:: SOURCE DATA ::
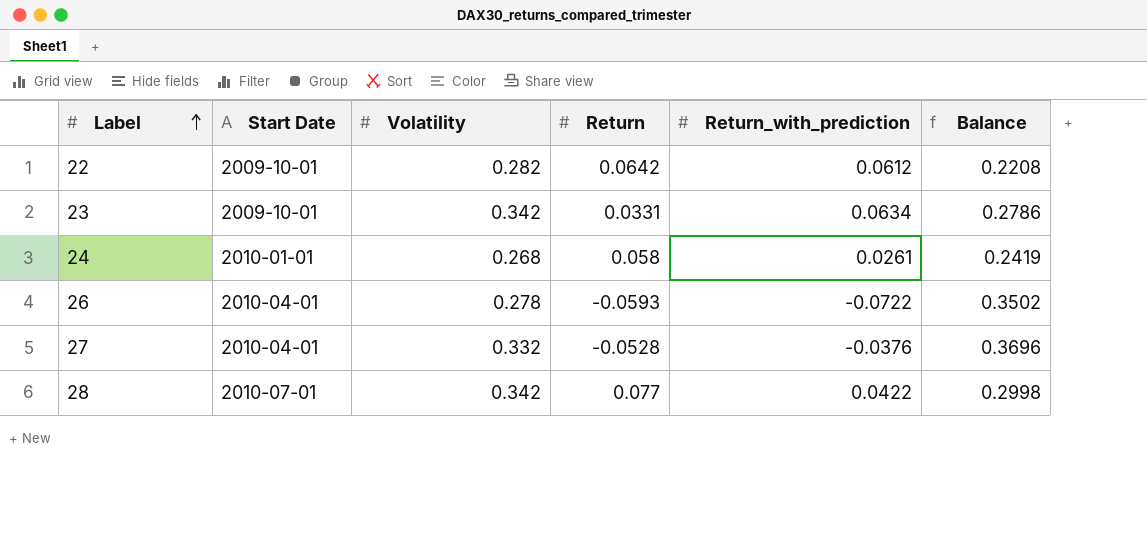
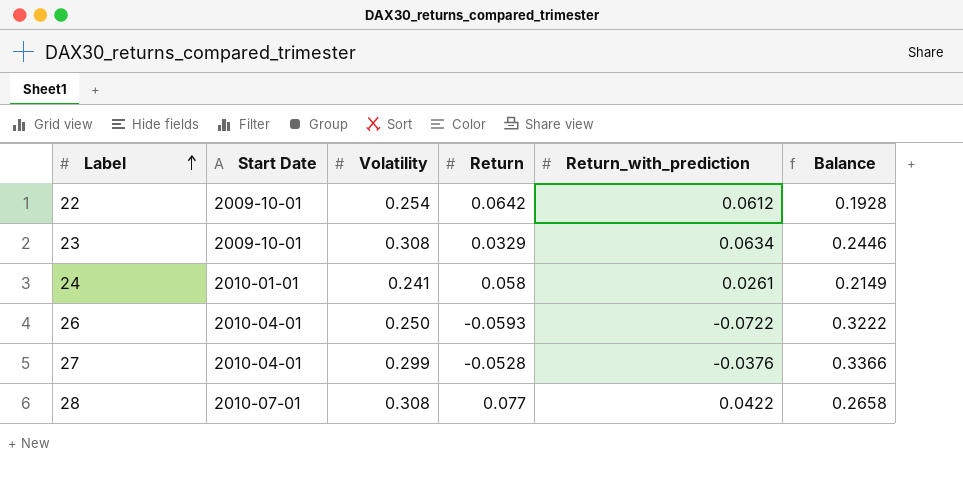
22 | Volatility: 0.282 -> 0.254
22 | Balance: 0.2208 -> 0.1928
23 | Volatility: 0.342 -> 0.308
23 | Return: 0.0331 -> 0.0329
23 | Balance: 0.2786 -> 0.2446
24 | Volatility: 0.268 -> 0.241
24 | Balance: 0.2419 -> 0.2149
26 | Volatility: 0.278 -> 0.250
26 | Balance: 0.3502 -> 0.3222
27 | Volatility: 0.332 -> 0.299
27 | Balance: 0.3696 -> 0.3366
28 | Volatility: 0.342 -> 0.308
28 | Balance: 0.2998 -> 0.2658

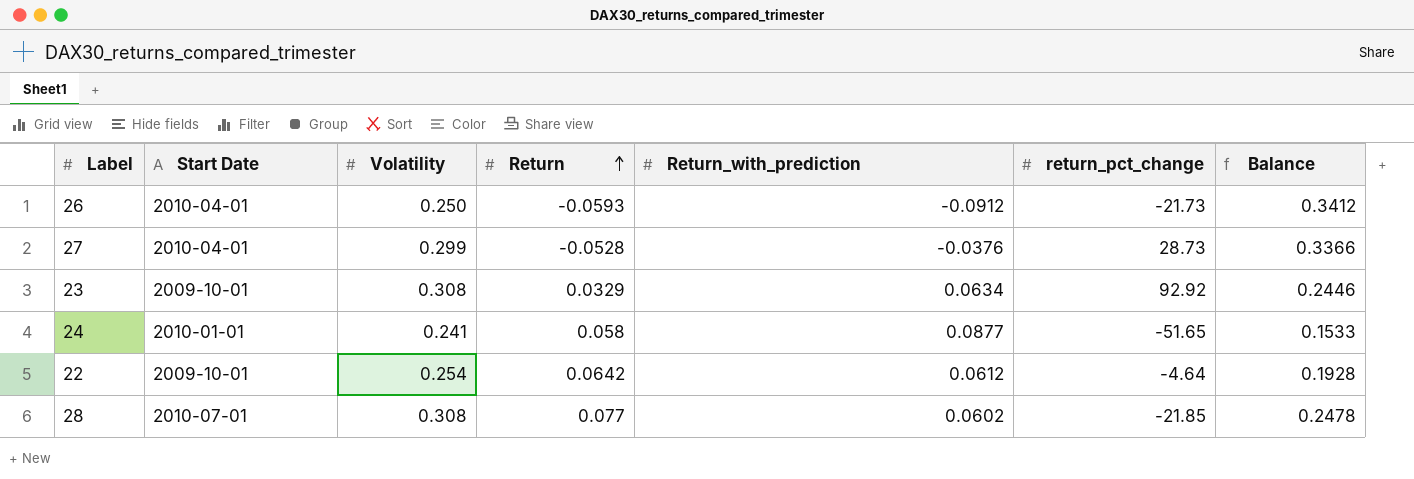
row order: Label ascending -> Return ascending
column return_pct_change | position: none -> 6
26 | Return_with_prediction: -0.0722 -> -0.0912
26 | Balance: 0.3222 -> 0.3412
24 | Return_with_prediction: 0.0261 -> 0.0877
24 | Balance: 0.2149 -> 0.1533
28 | Return_with_prediction: 0.0422 -> 0.0602
28 | Balance: 0.2658 -> 0.2478

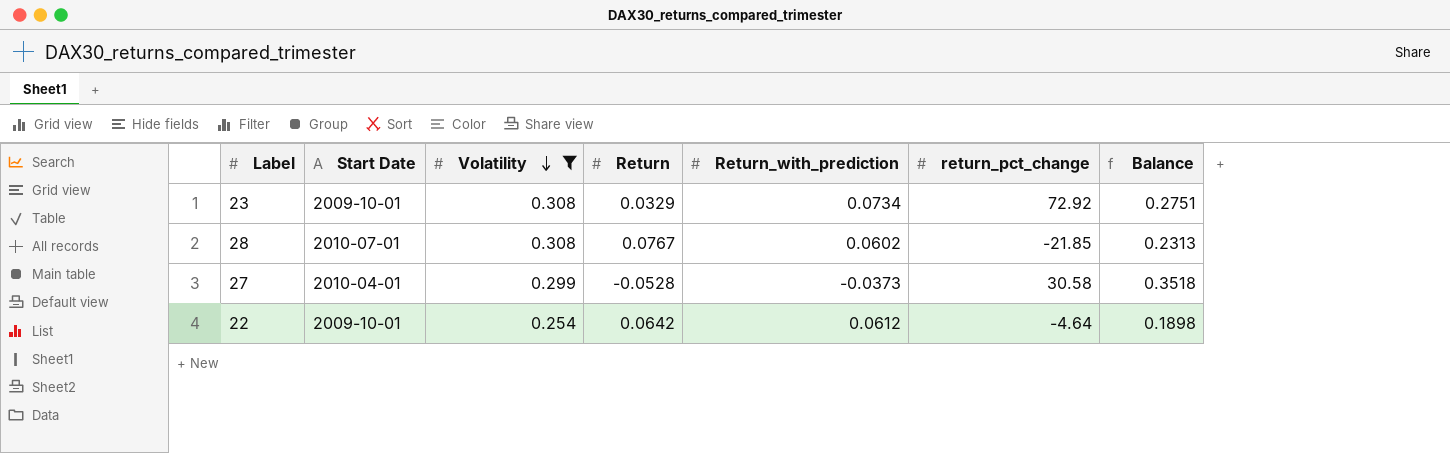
filter: none -> Volatility >= 0.254
row order: Return ascending -> Volatility descending
column Balance | formula: [Volatility] - [Return_with_prediction] -> [Volatility] - [Return]
23 | Return_with_prediction: 0.0634 -> 0.0734
23 | return_pct_change: 92.92 -> 72.92
28 | Return: 0.077 -> 0.0767
27 | Return_with_prediction: -0.0376 -> -0.0373
27 | return_pct_change: 28.73 -> 30.58

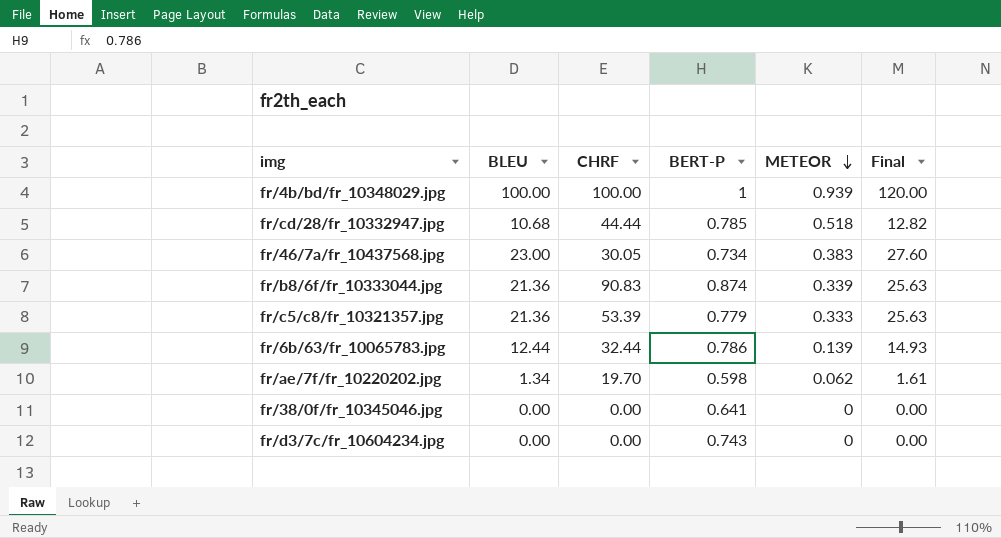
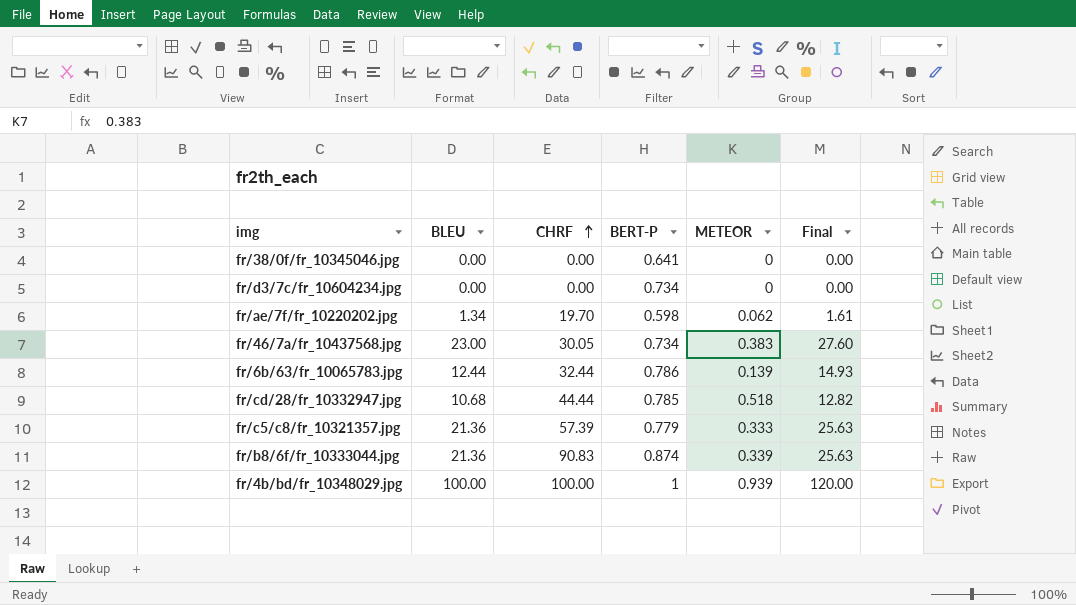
row order: METEOR descending -> CHRF ascending
fr/d3/7c/fr_10604234.jpg | BERT-P: 0.743 -> 0.734
fr/c5/c8/fr_10321357.jpg | CHRF: 53.39 -> 57.39

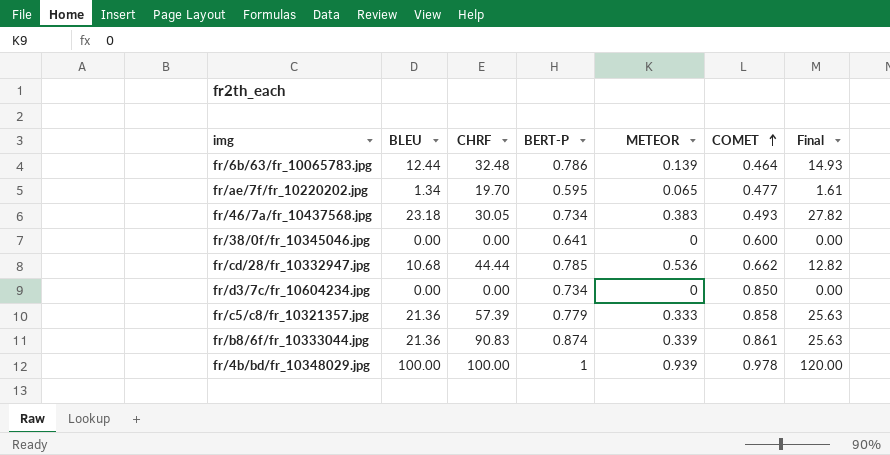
row order: CHRF ascending -> COMET ascending
column COMET | position: none -> 6
fr/6b/63/fr_10065783.jpg | CHRF: 32.44 -> 32.48
fr/ae/7f/fr_10220202.jpg | BERT-P: 0.598 -> 0.595
fr/ae/7f/fr_10220202.jpg | METEOR: 0.062 -> 0.065
fr/46/7a/fr_10437568.jpg | BLEU: 23.00 -> 23.18
fr/46/7a/fr_10437568.jpg | Final: 27.60 -> 27.82
fr/cd/28/fr_10332947.jpg | METEOR: 0.518 -> 0.536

:: TASK REQUIREMENTS ::
Although the records above contain pictures, output every line exactly and leave the pictures out.

:: ANSWER TO THE EXERCISE ::
22 | Volatility: 0.282 -> 0.254
22 | Balance: 0.2208 -> 0.1928
23 | Volatility: 0.342 -> 0.308
23 | Return: 0.0331 -> 0.0329
23 | Balance: 0.2786 -> 0.2446
24 | Volatility: 0.268 -> 0.241
24 | Balance: 0.2419 -> 0.2149
26 | Volatility: 0.278 -> 0.250
26 | Balance: 0.3502 -> 0.3222
27 | Volatility: 0.332 -> 0.299
27 | Balance: 0.3696 -> 0.3366
28 | Volatility: 0.342 -> 0.308
28 | Balance: 0.2998 -> 0.2658

row order: Label ascending -> Return ascending
column return_pct_change | position: none -> 6
26 | Return_with_prediction: -0.0722 -> -0.0912
26 | Balance: 0.3222 -> 0.3412
24 | Return_with_prediction: 0.0261 -> 0.0877
24 | Balance: 0.2149 -> 0.1533
28 | Return_with_prediction: 0.0422 -> 0.0602
28 | Balance: 0.2658 -> 0.2478

filter: none -> Volatility >= 0.254
row order: Return ascending -> Volatility descending
column Balance | formula: [Volatility] - [Return_with_prediction] -> [Volatility] - [Return]
23 | Return_with_prediction: 0.0634 -> 0.0734
23 | return_pct_change: 92.92 -> 72.92
28 | Return: 0.077 -> 0.0767
27 | Return_with_prediction: -0.0376 -> -0.0373
27 | return_pct_change: 28.73 -> 30.58

row order: METEOR descending -> CHRF ascending
fr/d3/7c/fr_10604234.jpg | BERT-P: 0.743 -> 0.734
fr/c5/c8/fr_10321357.jpg | CHRF: 53.39 -> 57.39

row order: CHRF ascending -> COMET ascending
column COMET | position: none -> 6
fr/6b/63/fr_10065783.jpg | CHRF: 32.44 -> 32.48
fr/ae/7f/fr_10220202.jpg | BERT-P: 0.598 -> 0.595
fr/ae/7f/fr_10220202.jpg | METEOR: 0.062 -> 0.065
fr/46/7a/fr_10437568.jpg | BLEU: 23.00 -> 23.18
fr/46/7a/fr_10437568.jpg | Final: 27.60 -> 27.82
fr/cd/28/fr_10332947.jpg | METEOR: 0.518 -> 0.536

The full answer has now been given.